I know that I personally have little reason to complain, since I haven't been arrested (yet), nor have any of my loved ones. But it doesn't mean I don't get panic attacks (I had them before, I've been seeing a therapist for 6 years, and this situation IS derailing my progress) or fear for the future. My personal future feels ruined too: I can't travel, I can't see my BFF who lives abroad, I can't get paid for my stories even if I do manage to publish them (I write in English and have had 4 stories published in America, but we can neither send, nor accept payment from abroad lately).
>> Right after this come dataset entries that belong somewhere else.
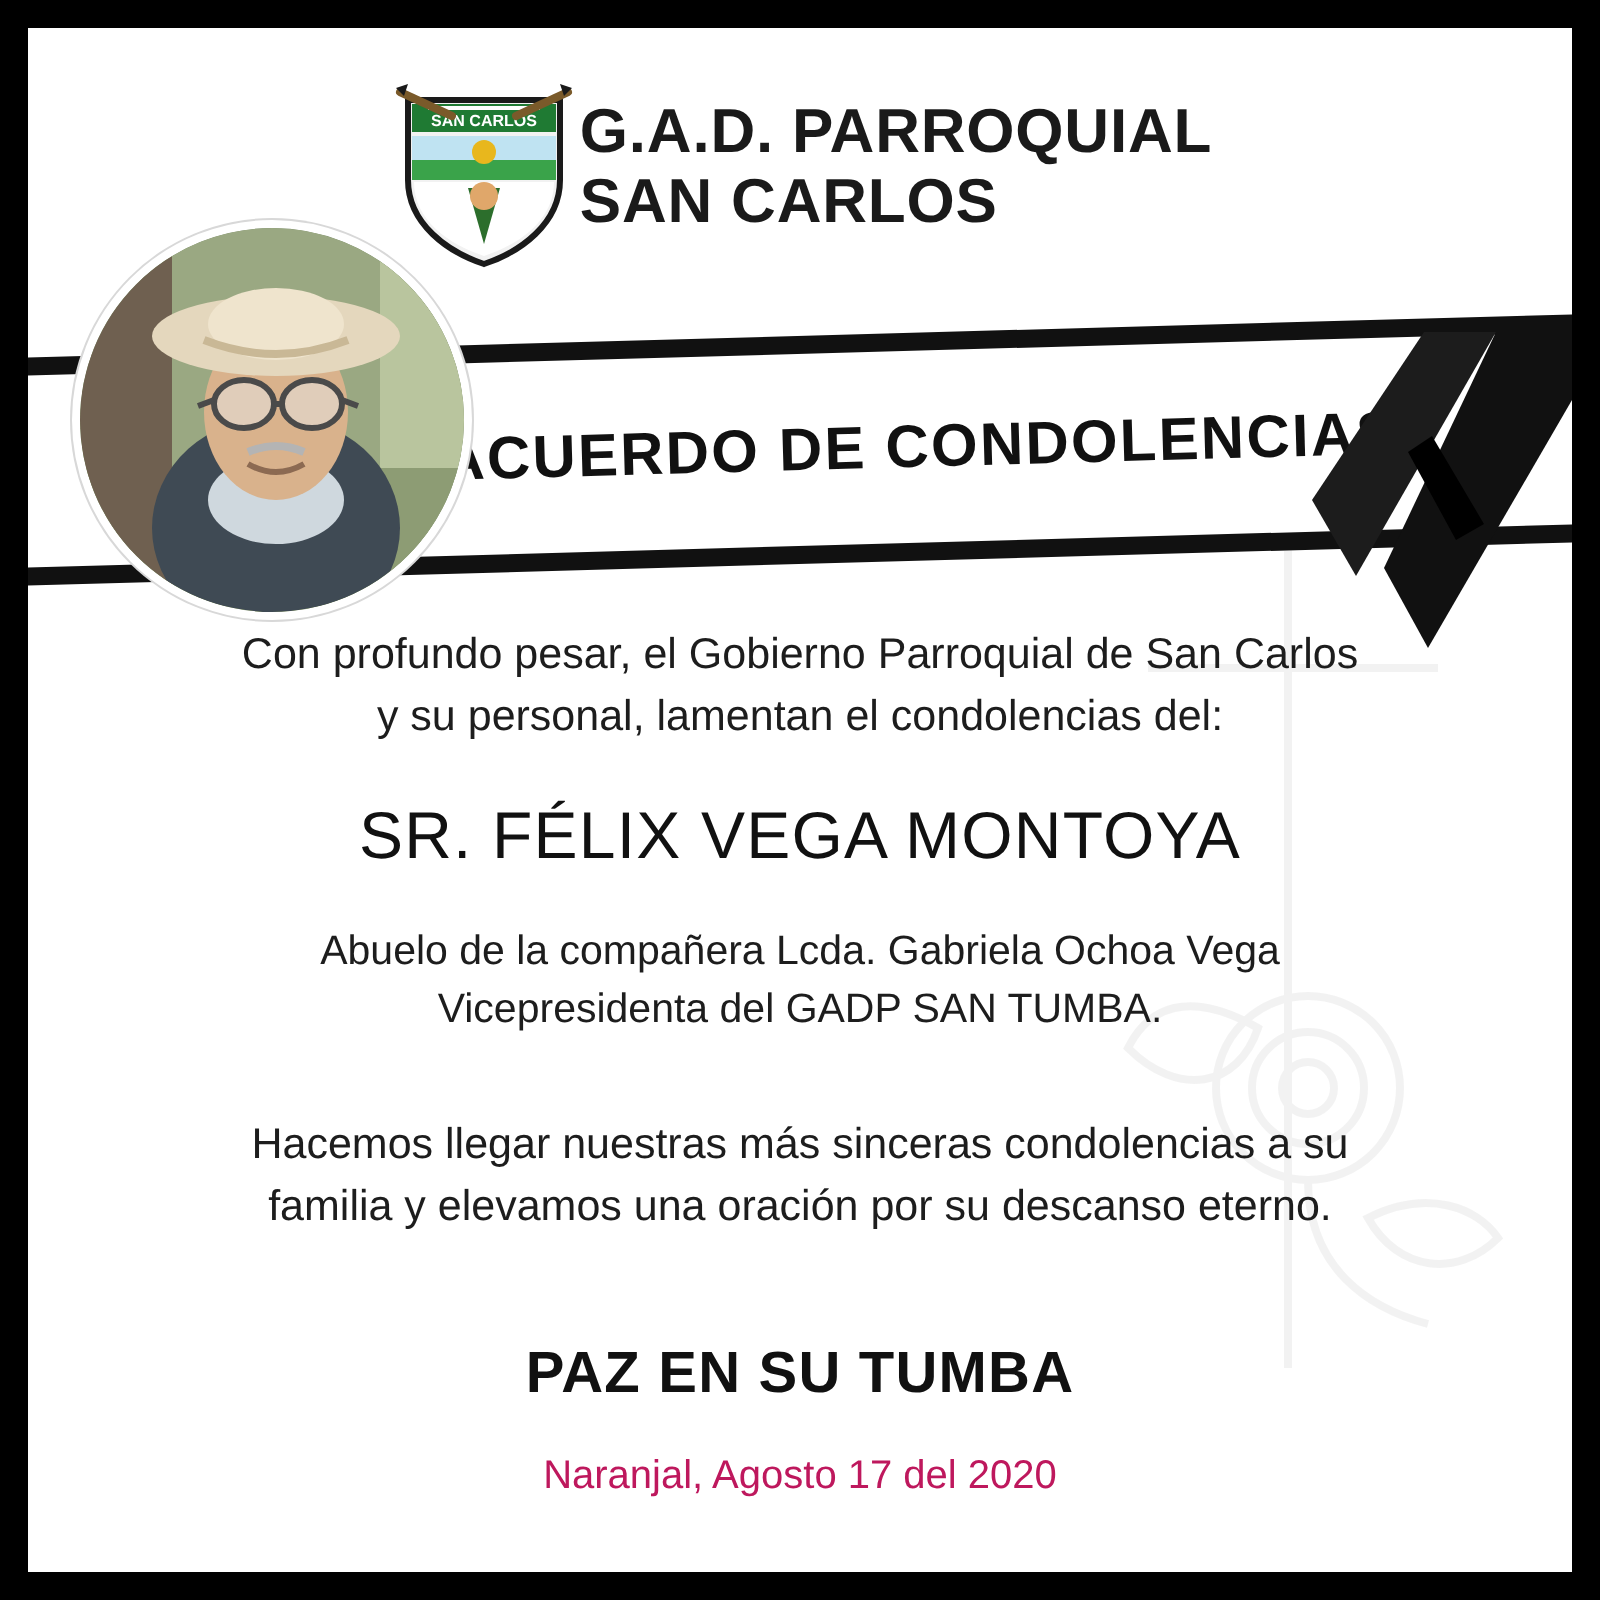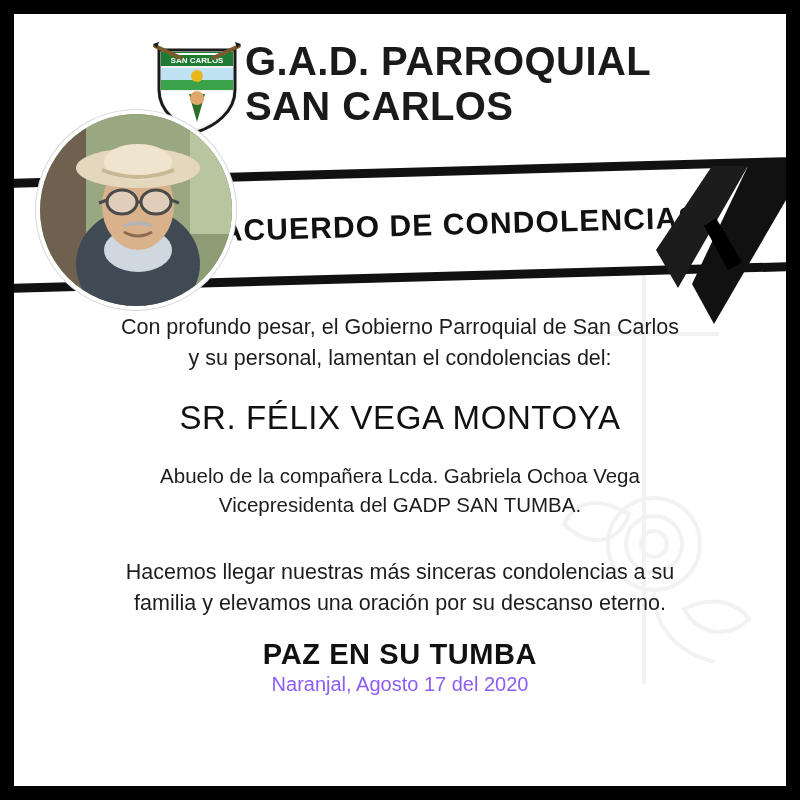--- a/index.html
+++ b/index.html
@@ -47,21 +47,21 @@
     gap: 0;
   }
   .crest {
     width: 96px;
     height: 104px;
     position: relative;
     flex: none;
   }
   .org-title {
     font-weight: bold;
-    font-size: 40px;
+    font-size: 31px;
     line-height: 1.12;
     letter-spacing: 0.4px;
     color: #1a1a1a;
   }
 
   
   .band-wrap {
     position: relative;
     height: 124px;
   }
@@ -144,27 +144,27 @@
   .msg {
     font-size: 21.5px;
     line-height: 1.42;
     padding: 0 50px;
     margin-top: 38px;
   }
   .peace {
     font-size: 29px;
     font-weight: bold;
     letter-spacing: 0.6px;
-    margin-top: 20px;
+    margin-top: 53px;
     color: #111;
   }
   .date {
     font-size: 20px;
-    margin-top: 2px;
-    color: #8b5cf6;
+    margin-top: 23px;
+    color: #be185d;
   }
 </style>
 </head>
 <body>
 
 <div class="card">
 
   <svg class="watermark" viewBox="0 0 260 480">
     <g stroke="#555" stroke-width="4" fill="none">
       <path d="M110 30 L110 470"></path>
All this feels so small compared to what other people go through, in both our countries, but it's big to ME. I can't look into the future with any kind of hope because I don't want to live in the country that makes its people and another nation suffer. (Don't get me started on actual things our politicians say, like: Well, if smb drops a nuke on us, it'll be fine, as long as it's not on the capital. [FYI, I live in the capital, but it doesn't mean turning the rest of the country into a nuclear wasteland is fine by me. WUT EVEN!])
Everyone hates my country. We deserve it. I hate my own inability to change that but I'm neither brave, nor smart enough to do anything. When it all started, I tried writing letters to politicians, but this ain't America, nb listens to the people here. The only reply I got was smth like: Well, the West is threatening us, we must defend ourselves, so STFU. Idk what bizarre illusionland these ppl live in. Last time I checked WE were threatening everybody. Including ourselves.
What's the point of this TL;DR? Idk. To speak out in some way, I guess. Like I said, my VPN isn't working, and I can't access Twitter, which is my usual platform for whining XD I'll try to post smth more positive some time. Among other platforms that don't work without VPN are: Instagram, Facebook, TikTok, Goodreads, AO3, various torrent sites, BBC sites, many kinds of Western media, and probably a hell of a load more I don't know about. I admire the reporters who are still publishing the truth. It's impossible to hide it from the people these days, but unfortunately, most people just watch TV, which spouts disgusting lies and propaganda.
Nostalgia is a fashionable thing lately, and here's my two cents: I loved the late 90s - early 2000s. Yes, we had problems then too. Like financial crises and local wars. But we had freedom of speech, independent news, we at least tried to respect human rights, we could travel, we had cultural exchanges, foreign tourists, and nb hated us more than any other country. I wasn't ashamed to admit where I was from. I never felt I'd be stuck in a totalitarian state because surely, surely we'd learned! We'd been through it and it wouldn't repeat again. But I guess "all of this has happened before, and all of this will happen again" is a very true saying. I'm so tired. I'm sure I'm not the only one, but I do feel very alone whenever I read the news. I'm lucky in the sense that my family at least shares my opinion, but on a grand scale? I don't know if any meaningful change can be achieved when we can't even form proper opposition: a few parties/organizations both here and abroad are usually at each other's throats instead of working together. So yeah, I'm tired, disappointed, depressed, and idk what else to say.